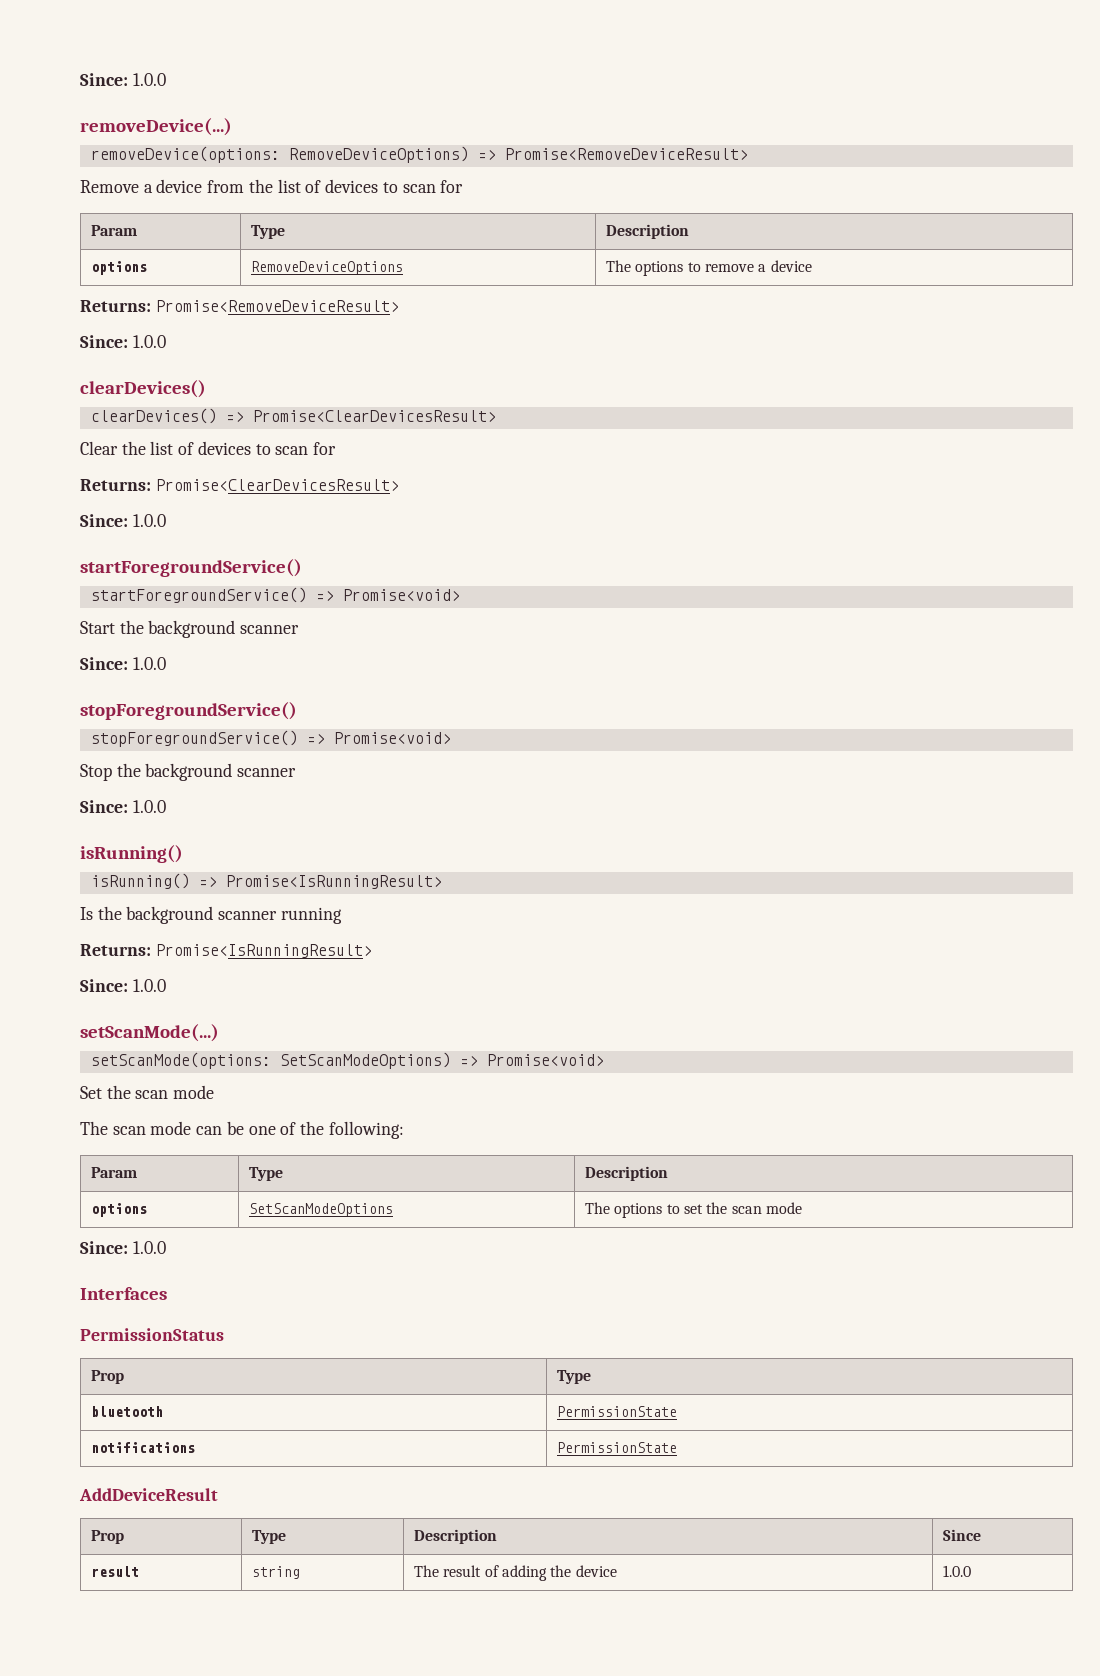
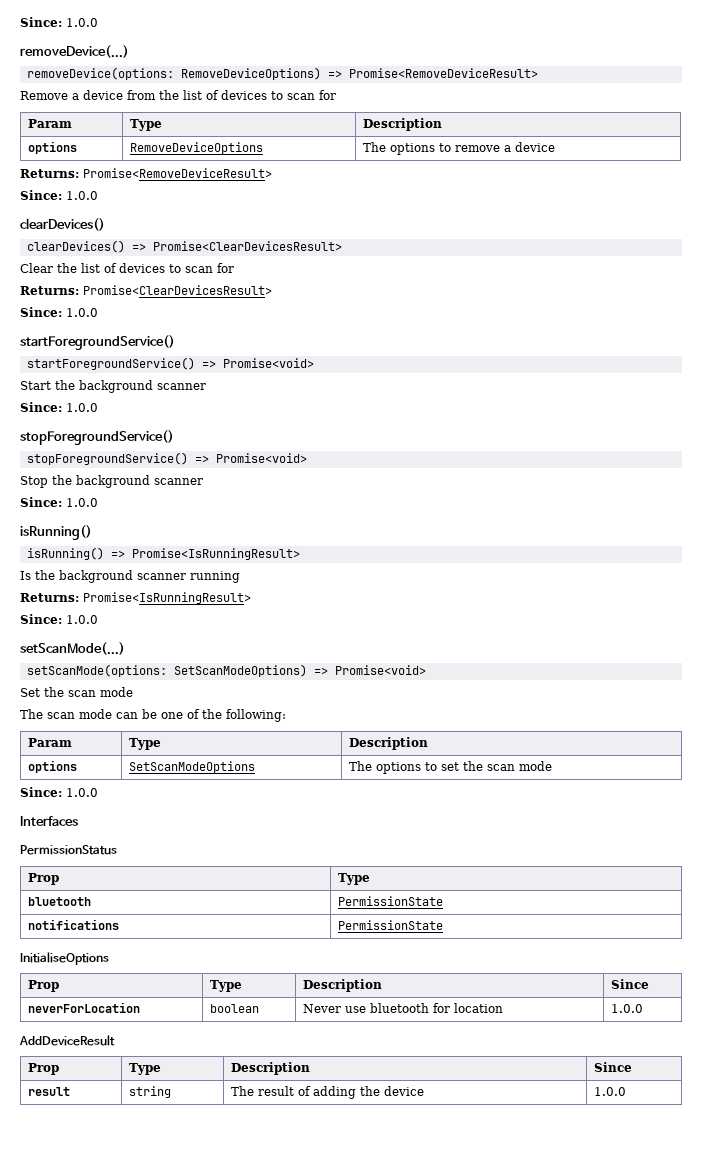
+ InitialiseOptions
+ Prop | Type | Description | Since
+ neverForLocation | boolean | Never use bluetooth for location | 1.0.0

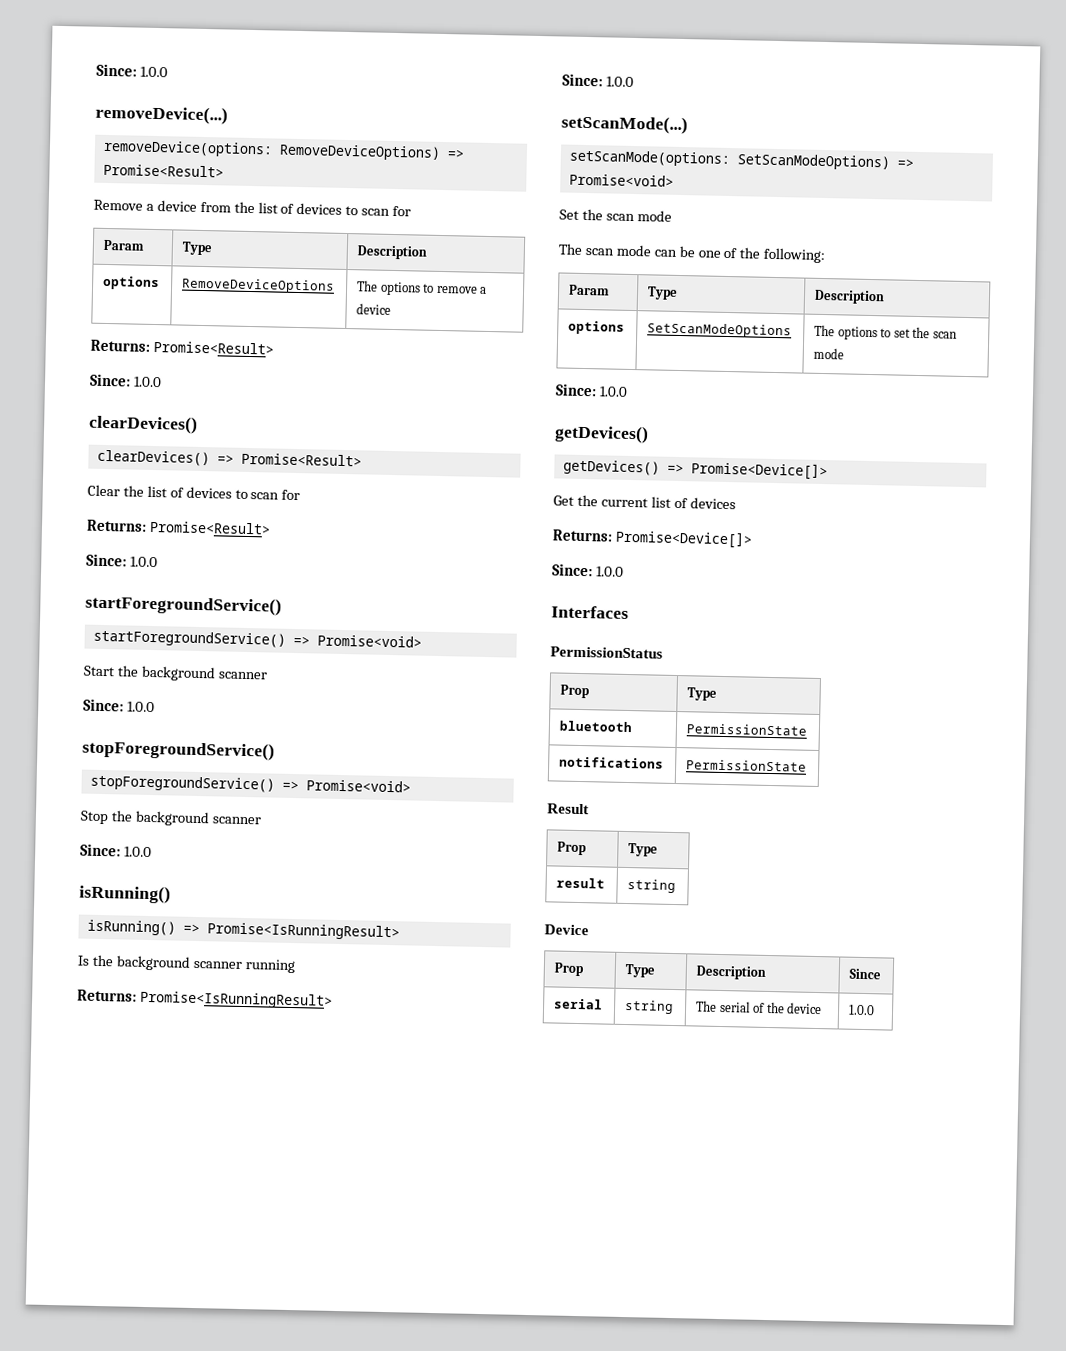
- removeDevice(options: RemoveDeviceOptions) => Promise<RemoveDeviceResult>
+ removeDevice(options: RemoveDeviceOptions) => Promise<Result>
  options | RemoveDeviceOptions | The options to remove a device
- Returns: Promise<RemoveDeviceResult>
+ Returns: Promise<Result>
- clearDevices() => Promise<ClearDevicesResult>
+ clearDevices() => Promise<Result>
  Clear the list of devices to scan for
- Returns: Promise<ClearDevicesResult>
+ Returns: Promise<Result>
  options | SetScanModeOptions | The options to set the scan mode
+ Since: 1.0.0
+ getDevices()
+ getDevices() => Promise<Device[]>
+ Get the current list of devices
+ Returns: Promise<Device[]>
- InitialiseOptions
+ Result
+ Prop | Type
+ result | string
+ Device
  Prop | Type | Description | Since
- neverForLocation | boolean | Never use bluetooth for location | 1.0.0
- AddDeviceResult
- Prop | Type | Description | Since
- result | string | The result of adding the device | 1.0.0
+ serial | string | The serial of the device | 1.0.0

........

→ **Your task**:
The required result is the entries above, printed exactly from the first line through the line with "current list of devices", pictures excluded.

→ **Exercise output**:
+ InitialiseOptions
+ Prop | Type | Description | Since
+ neverForLocation | boolean | Never use bluetooth for location | 1.0.0

- removeDevice(options: RemoveDeviceOptions) => Promise<RemoveDeviceResult>
+ removeDevice(options: RemoveDeviceOptions) => Promise<Result>
  options | RemoveDeviceOptions | The options to remove a device
- Returns: Promise<RemoveDeviceResult>
+ Returns: Promise<Result>
- clearDevices() => Promise<ClearDevicesResult>
+ clearDevices() => Promise<Result>
  Clear the list of devices to scan for
- Returns: Promise<ClearDevicesResult>
+ Returns: Promise<Result>
  options | SetScanModeOptions | The options to set the scan mode
+ Since: 1.0.0
+ getDevices()
+ getDevices() => Promise<Device[]>
+ Get the current list of devices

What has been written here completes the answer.